Dorset Folklore 1- The Ooser

The original Ooser

One of the biggest mysteries in Dorset these days is why the Sainsbury's delivery van's sat nav persists in sending it to the wrong end of my lane; yet before the war, remnants of more pagan mysteries still lingered on.
In Dorchester was to be found a grotesque wooden mask with a moveable jaw named the Dorset Ooser. As the photo shows it wasn't a pretty sight. 
The Ooser was most probably a processional mask whose actual function was lost in the distant past. 
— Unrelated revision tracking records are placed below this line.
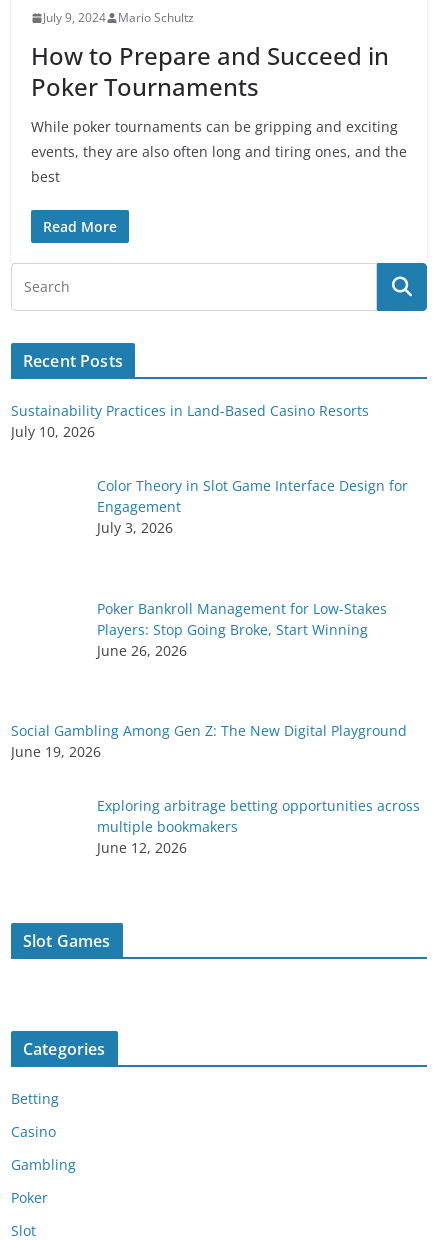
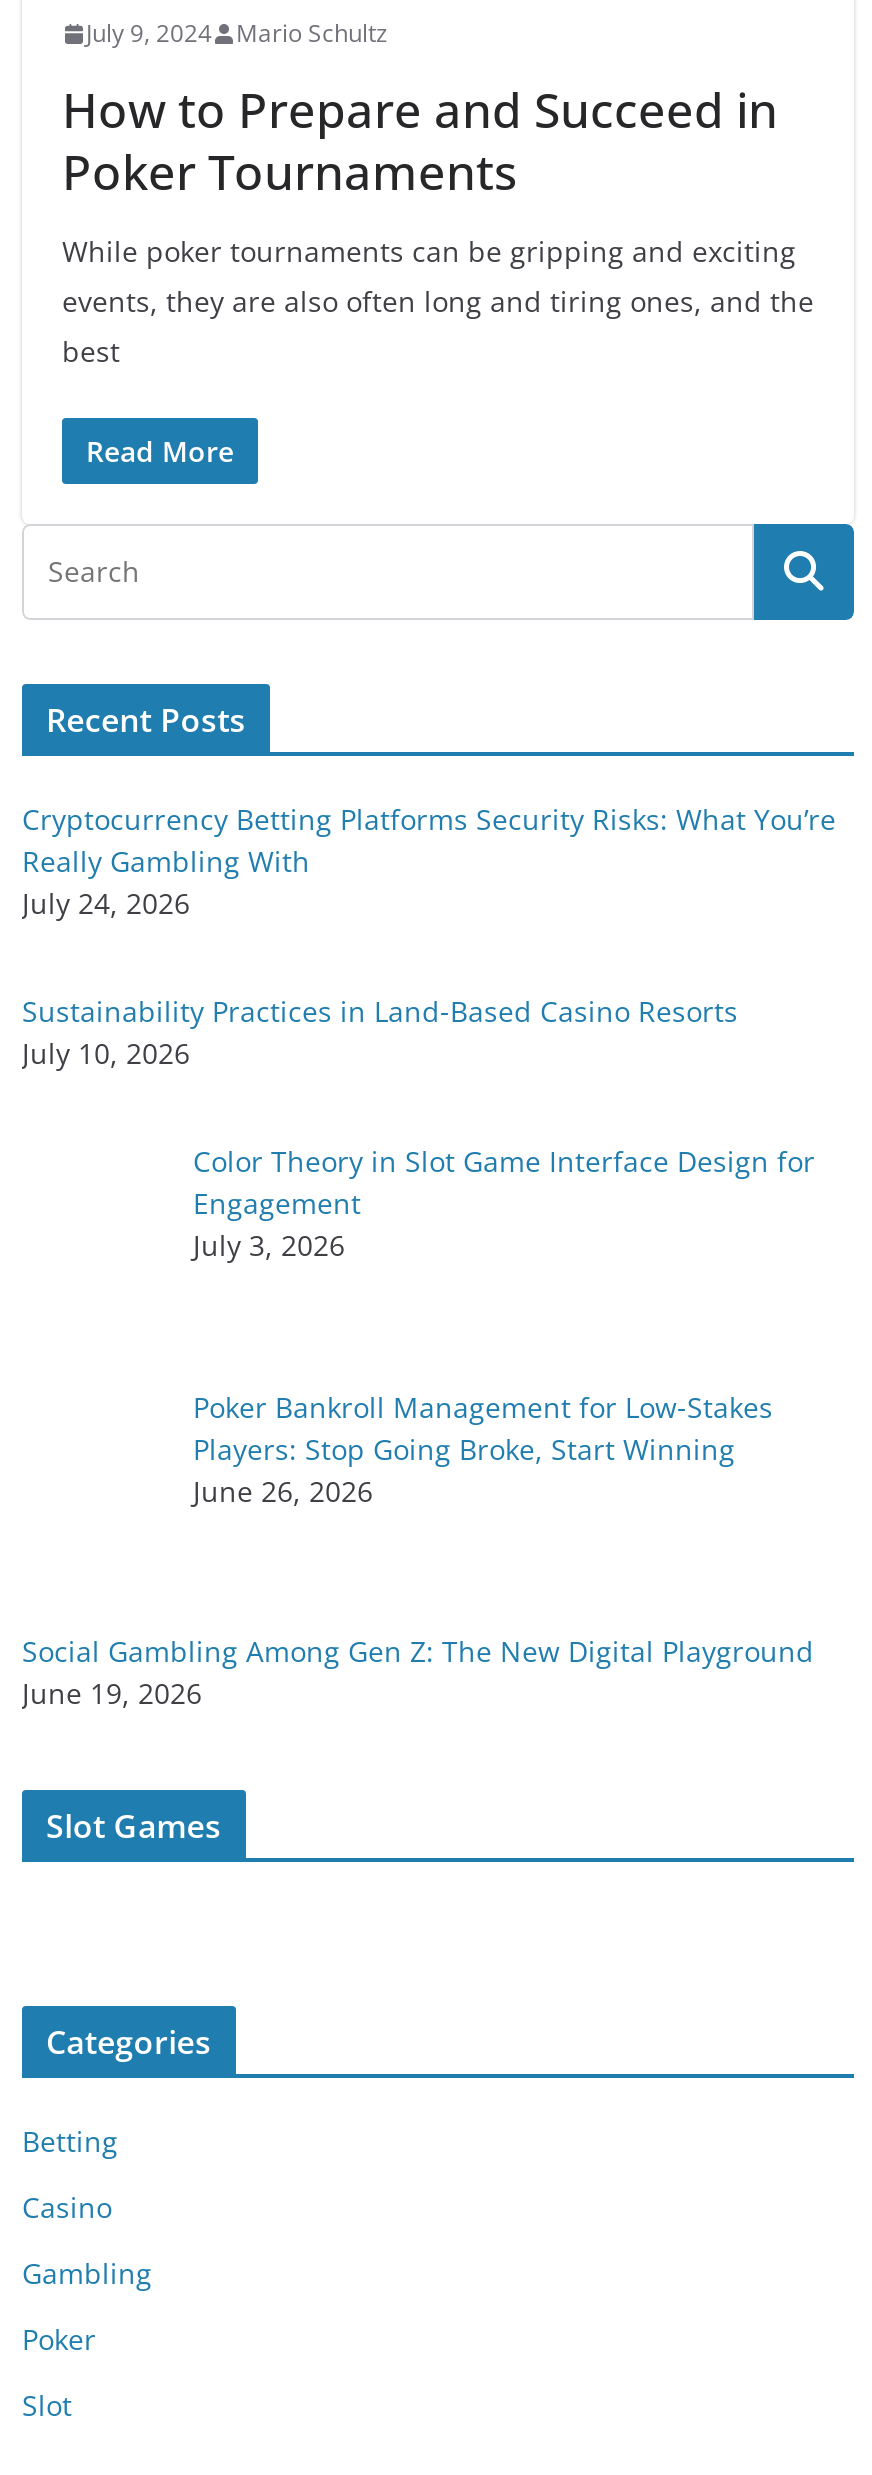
+ Cryptocurrency Betting Platforms Security Risks: What You’re
+ Really Gambling With
+ July 24, 2026

moved down: Sustainability Practices in Land-Based Casino Resorts | July 10, 2026 | Color Theory in Slot Game Interface Design for | ... | Social Gambling Among Gen Z: The New Digital Playground | June 19, 2026

- Exploring arbitrage betting opportunities across
- multiple bookmakers
- June 12, 2026
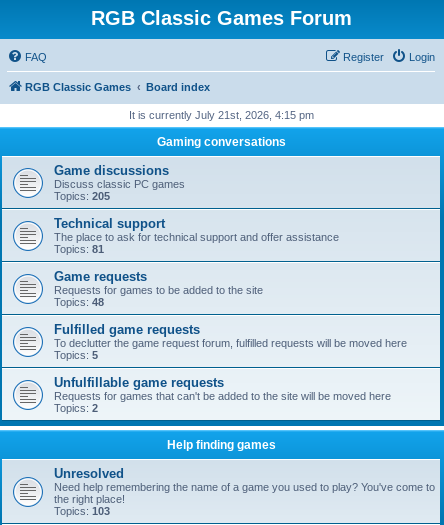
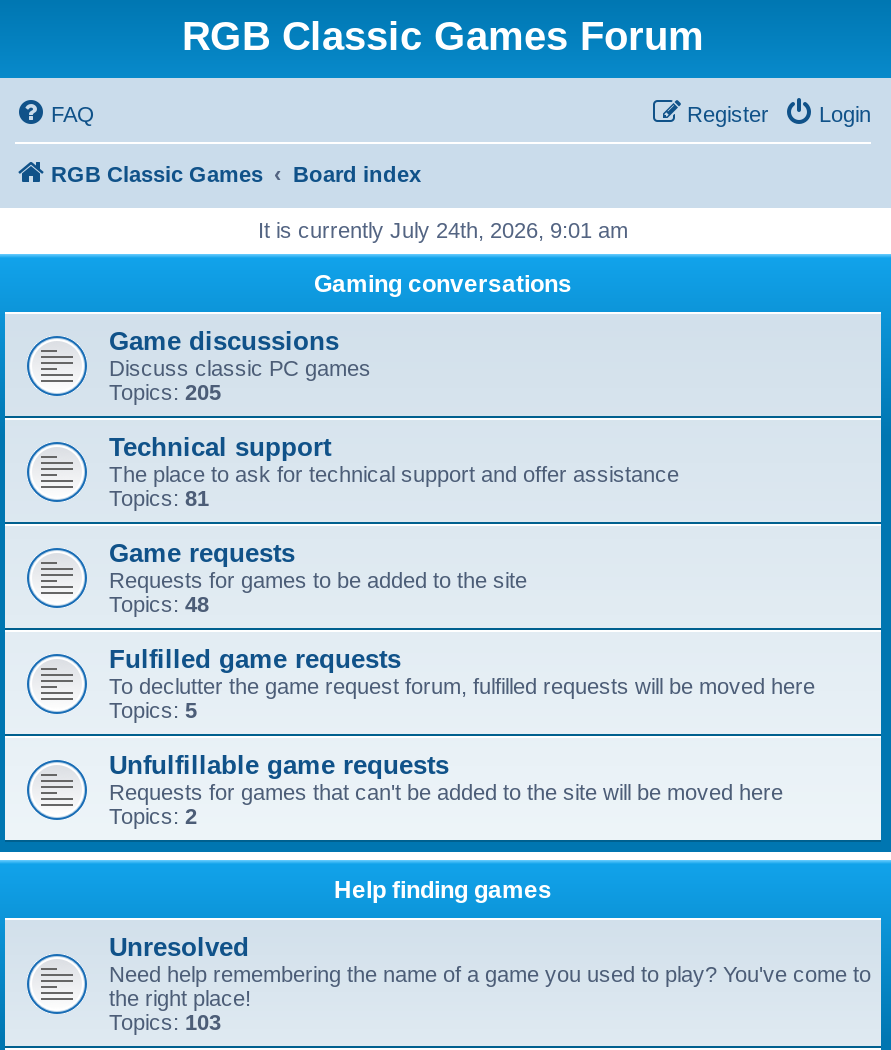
- It is currently July 21st, 2026, 4:15 pm
+ It is currently July 24th, 2026, 9:01 am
Way back in the seventh century masks such as these were already being condemned by the Church with the words...
The modern Ooser
" whoever at the kalends of January goes about as a stag or bull; that is, making himself into a wild animal and dressing in the skin of a herd animal, and putting on the heads of beast, those who in such wise transform themselves into the appearance of a wild animal, penance for three years because this is devilish" 
Masks such as these, though, were once common throughout the
county and theories for Ooser's symbolism vary. Some claim it is a representation of the Devil, while others say it is the representation of a horned deity with its basis in witchcraft or Wicca. 
Either way the original Ooser disappeared in 1897. A modern copy, dating from 1975, still makes an appearance each year as part of a procession of Morris dancers above the Cerne Abbas Giant on May Day and St Georges Day. No doubt followed by a lost Sainsbury's van.